Online Carpentry: Crafting a New MSDN Table of Contents

Bryn Waibel and John Boylan
Microsoft Corporation

Download Toccode.exe.

Contents

The Situation
Making Sense of the Situation
The Sample Application
Taking It from Here

The MSDN Library is the central repository of information on MSDN, with well over 250,000 files, and the table of contents (TOC) is a main access point for this data. However, the TOC in the MSDN Library was working poorly. It needed to be scrapped and replaced—and the sooner, the better.

An MSDN Web design team, including Bryn Waibel and Mike Barta, was commissioned to create the new TOC. Fortunately, the solution was fairly straightforward: a new TOC using JavaScript with an overlay of XML as the data layer. In this article, we'll show you how we did it, and we'll include a small sample TOC that you can use as a design template.

The Situation

If the problem was simple, it was also severe—and was likely to get worse. Fortunately, the answers were clear. We knew the new TOC would need to deal with large data sets and with data arriving from many varied sources. We wanted a TOC that would provide cross-platform access, improved maintainability (with a standard data storage format), and the extended character set necessary for globalization. We also knew that we wanted to be able to link directly from anywhere in the Library into any node in the TOC.

The old TOC was difficult to maintain, because the data sources for the Java applet weren't well linked. The data sources were needed to describe the association of more than 200 disparate data sets, and the only way to link those data sets together without requiring that they be simultaneously shipped to the client was to copy given data sets into the hierarchy by hand.

Built when worldwide applications for the Web were in their infancy, the applet also didn't provide extended character support. It wasn't written to handle subsequent advances in browser technologies that accommodate an increasingly broad range of language-operating system pairs. For example, with the Java applet, the shift-jis character set could be viewed only in a browser whose operating system had the shift-jis set as the default ANSI character set. The Java applet also would not handle Unicode character sets, such as UTF-8.

What's more, user interaction with the original TOC was slow and awkward. And the TOC couldn't be reached from a Macintosh machine, effectively limiting access for Macintosh users.

Finally, the TOC ran up against a proprietary data structure. The sources for the TOC could not be reused without manufacturing a new implementation for the Java applet's proprietary data structure.

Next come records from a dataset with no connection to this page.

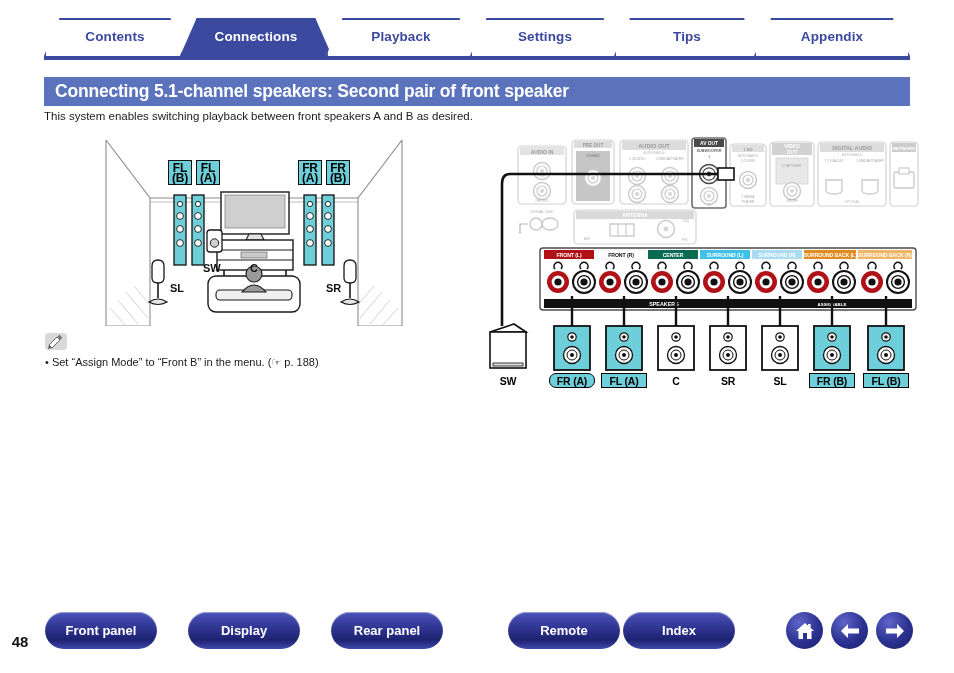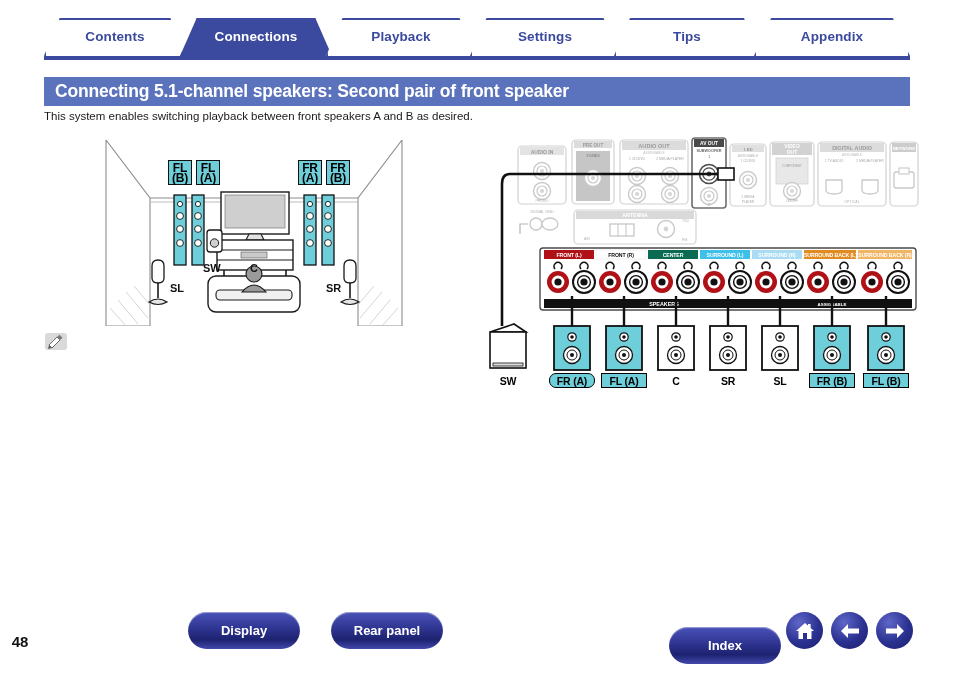--- a/index.html
+++ b/index.html
@@ -253,6 +253,7 @@
       <path d="M4 12 L3 16 L7 15 Z" fill="#5d5d5d"></path>
     </svg>
   </div>
+  <div class="note-text">• Set “Assign Mode” to “Front B” in the menu.  (☞ p. 188)</div>
 
   <div class="panel">
     <svg width="440" height="255" viewBox="0 0 440 255">

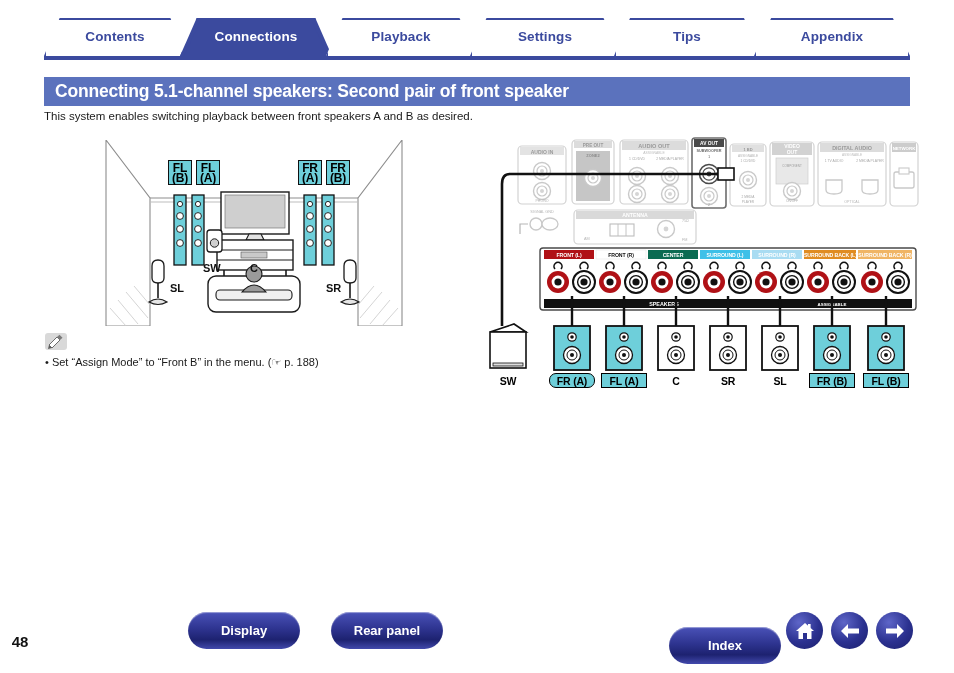--- a/index.html
+++ b/index.html
@@ -557,6 +557,9 @@
   </div>
 
   <div class="footer">
+    <div class="fbtn" style="left:45px;  width:112px;">
+      <span>Front panel</span>
+    </div>
     <div class="fbtn" style="left:188px; width:112px;text-align:right;">
       <span>Display</span>
     </div>

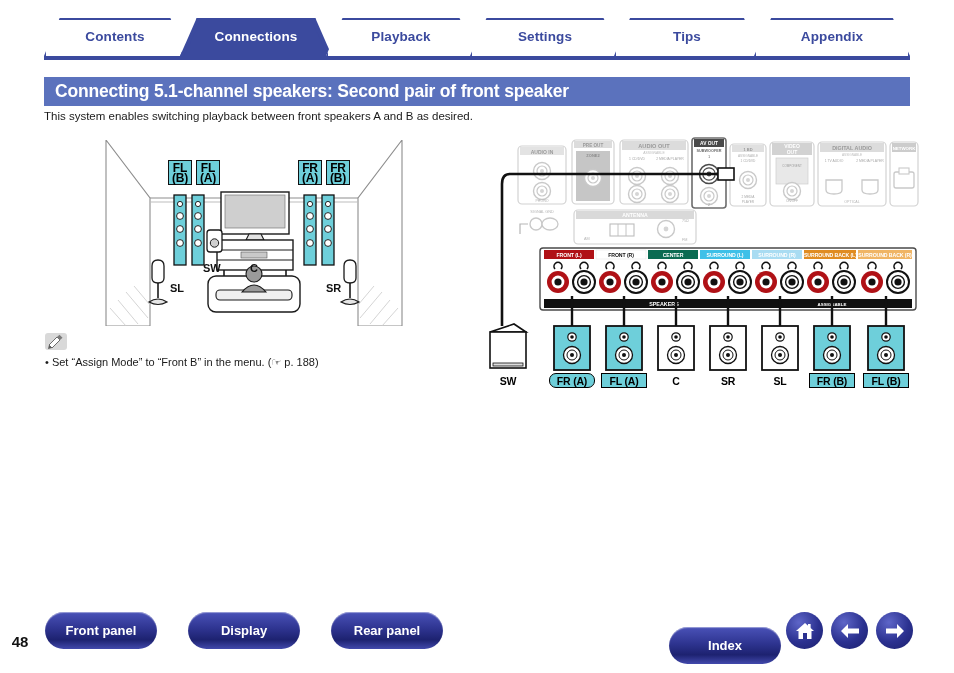--- a/index.html
+++ b/index.html
@@ -567,6 +567,9 @@
       <span>Rear panel</span>
     </div>
     <div class="pageno">48</div>
+    <div class="fbtn" style="left:508px; width:112px;">
+      <span>Remote</span>
+    </div>
     <div class="fbtn" style="left:669px; width:112px;margin-top:15px;">
       <span>Index</span>
     </div>

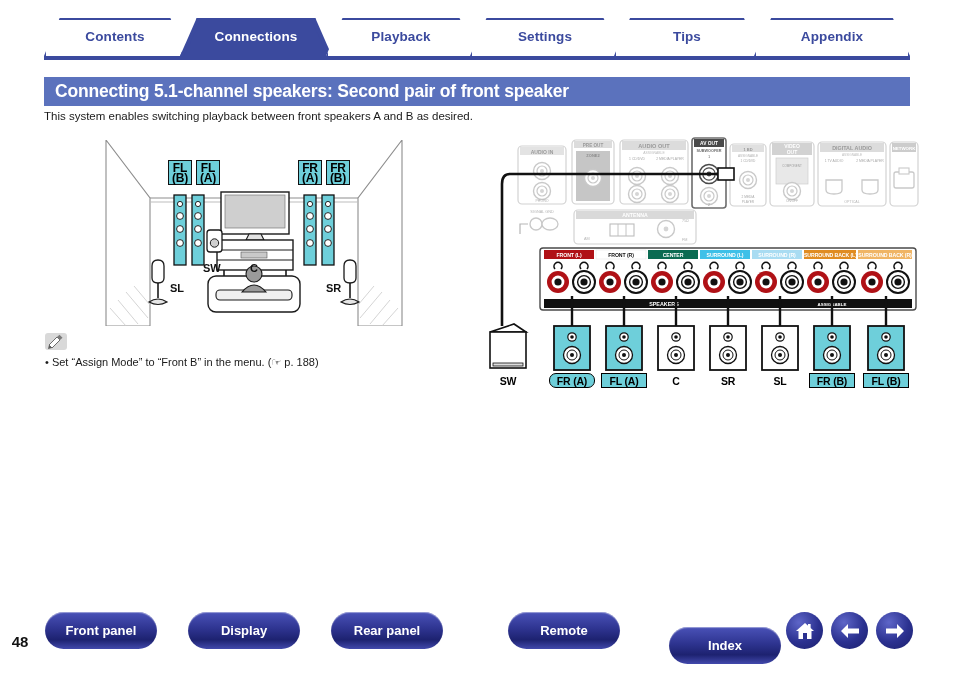--- a/index.html
+++ b/index.html
@@ -570,7 +570,7 @@
     <div class="fbtn" style="left:508px; width:112px;">
       <span>Remote</span>
     </div>
-    <div class="fbtn" style="left:669px; width:112px;margin-top:15px;">
+    <div class="fbtn" style="left:623px; width:112px;">
       <span>Index</span>
     </div>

Making Sense of the Situation

With this model for what we didn't have, we began to work on what we needed to have. We began to explore some key design issues:

  • An XML structure. We knew we needed an XML data layer. Whatever individual solution we were considering, the answer always came back to XML.
  • Chunking the data. The data had to be pieced into chunks small enough to send to a client on any connection. The Windows 2000 team had a similar problem when trying to put the Windows 2000 Help files online, so their code was an obvious starting point.
  • Syncing to a node. Each node in the TOC had to be discoverable, knowing only the .htm page to which it pointed. This data had to be updateable and independent of unrelated changes made in the TOC.
  • Separating providers. MSDN Library data comes from hundreds of providers in many formats: .rtf, .chm, .htm, and so forth. We needed a way to both map them together and maintain their independence.
  • Reusability. The data needed to be reusable. We didn't want to find ourselves forced to re-author a section of the TOC in order to display that data in a different view.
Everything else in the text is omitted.